17th Cambridge Workshop on Cool Stars, Stellar Systems and the Sun

June 24-29, 2012
Contribution Abstract

Evolution of solar-type stellar wind
Takeru K. Suzuki, Nagoya University

Type: Oral

Topic: Formation and Evolution of Cool Stars and Brown Dwarfs

Abstract
By extending our self-consistent MHD simulations for the solar wind by Suzuki & Inutsuka (2005), we study the evolution of stellar winds of solar-type stars from early main sequence stage to red giant phase. As a star evolves from the early main sequence to later stages, the mass loss rate considerably decreases by a small decrease of the fluctuation amplitude associated with surface convection at the surface because of global instabilities involving dissipation and reflection of nonlinear Alfven waves in the atmosphere (Suzuki 2011). After the end main sequence phase when the stellar radius becomes ~ 10 times of the Sun, the steady hot corona with temperature 10^6 K, suddenly disappears.
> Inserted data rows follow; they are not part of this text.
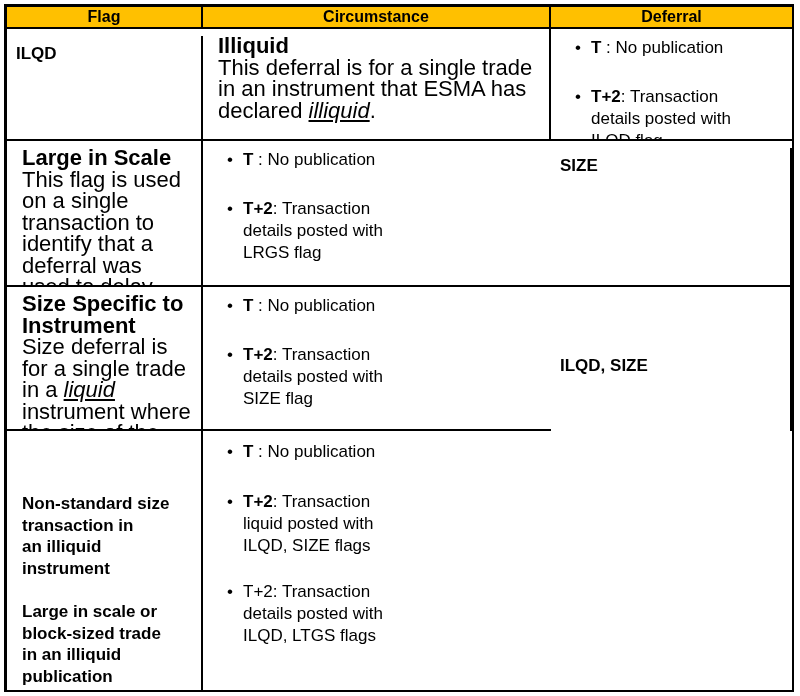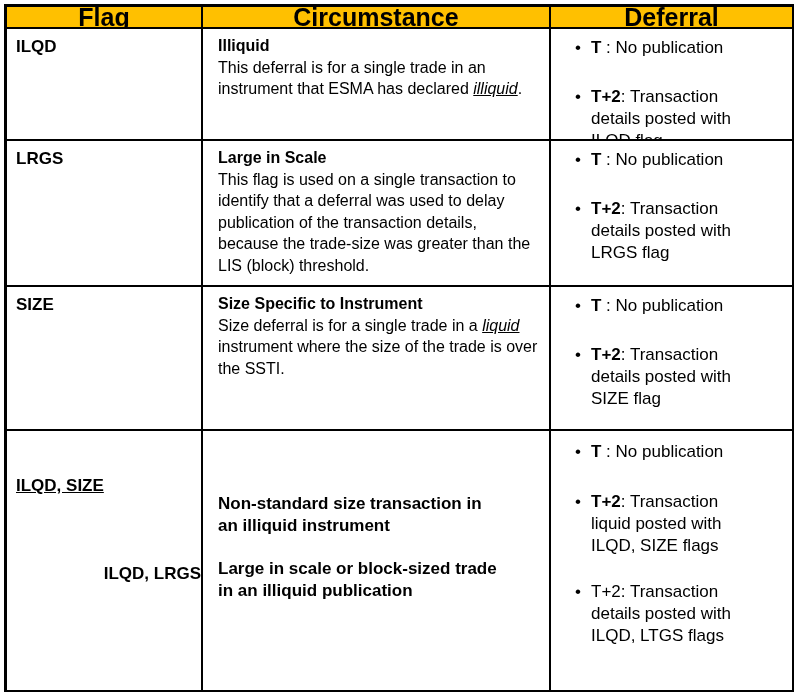--- a/index.html
+++ b/index.html
@@ -26,41 +26,41 @@
     border-right: 2px solid #000;
     border-bottom: 2px solid #000;
     overflow: hidden;
   }
   .c3 { border-right: none; }
   .rlast { border-bottom: none; }
 
   .h {
     background: #FFC000;
     font-weight: bold;
-    font-size: 25px;
+    font-size: 16px;
     line-height: 20px;
     text-align: center;
   }
 
-  .flagcell { padding: 7px 0 0 9px; }
+  .flagcell { padding: 7px 0 0 9px; margin-top: 7px; }
   .flagtxt { font-weight: bold; font-size: 17px; line-height: 22px; }
 
-  .circcell { padding: 6px 8px 0 15px; font-size: 16px; line-height: 21.5px; }
+  .circcell { padding: 6px 8px 0 15px; font-size: 22px; line-height: 21.5px; }
   .circtitle { font-weight: bold; }
   .em { font-style: italic; text-decoration: underline; }
 
   .defcell { padding: 8px 4px 0 24px; font-size: 17px; line-height: 22px; }
   .bullet { display: flex; margin-bottom: 27px; }
   .dot { width: 16px; flex: none; }
   .btxt { white-space: pre-line; }
   .btxt b { font-weight: bold; }
 
   
   .mflagcell { padding: 0 0 0 9px; }
-  .mflag1 { margin-top: 44px; text-decoration: underline; }
+  .mflag1 { margin-top: 68px; }
   .mflag2 { margin-top: 66px; text-align: right; }
   .mcirccell { padding: 0 8px 4px 15px; font-size: 17px; line-height: 21.5px; }
   .mcirc { font-weight: bold; white-space: pre-line; }
   .mcirc1 { margin-top: 62px; }
   .mcirc2 { margin-top: 22px; }
   .mdefcell { padding-top: 10px; }
   .mb1 { margin-bottom: 28px; }
   .mb2 { margin-bottom: 24px; }
 </style>
 </head>
@@ -85,23 +85,20 @@
         <div class="btxt"><b>T</b><span> : No publication</span></div>
       </div>
     <div class="bullet">
         <span class="dot">•</span>
         <div class="btxt"><b>T+2</b><span>: Transaction
 details posted with
 ILQD flag</span></div>
       </div>
   </div>
 
-  <div class="cell flagcell">
-    <div class="flagtxt">LRGS</div>
-  </div>
   <div class="cell circcell">
     <div class="circtitle">Large in Scale</div>
     <div class="circbody"><span>This flag is used on a single transaction to identify that a deferral was used to delay publication of the transaction details, because the trade-size was greater than the LIS (block) threshold.</span><span class="em"></span><span></span></div>
   </div>
   <div class="cell defcell c3">
     <div class="bullet">
         <span class="dot">•</span>
         <div class="btxt"><b>T</b><span> : No publication</span></div>
       </div>
     <div class="bullet">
Instead, many hot and warm (10^5 - 10^6 K) bubbles are formed in cool (T < 2x10^4 K) chromospheric winds because of the thermal instability of the radiative cooling function; the red giant wind is not a steady stream but structured outflow. Also, the wind velocity is much smaller than the surface escape speed, because the wind starts to be accelerated from several stellar radii (Suzuki 2007).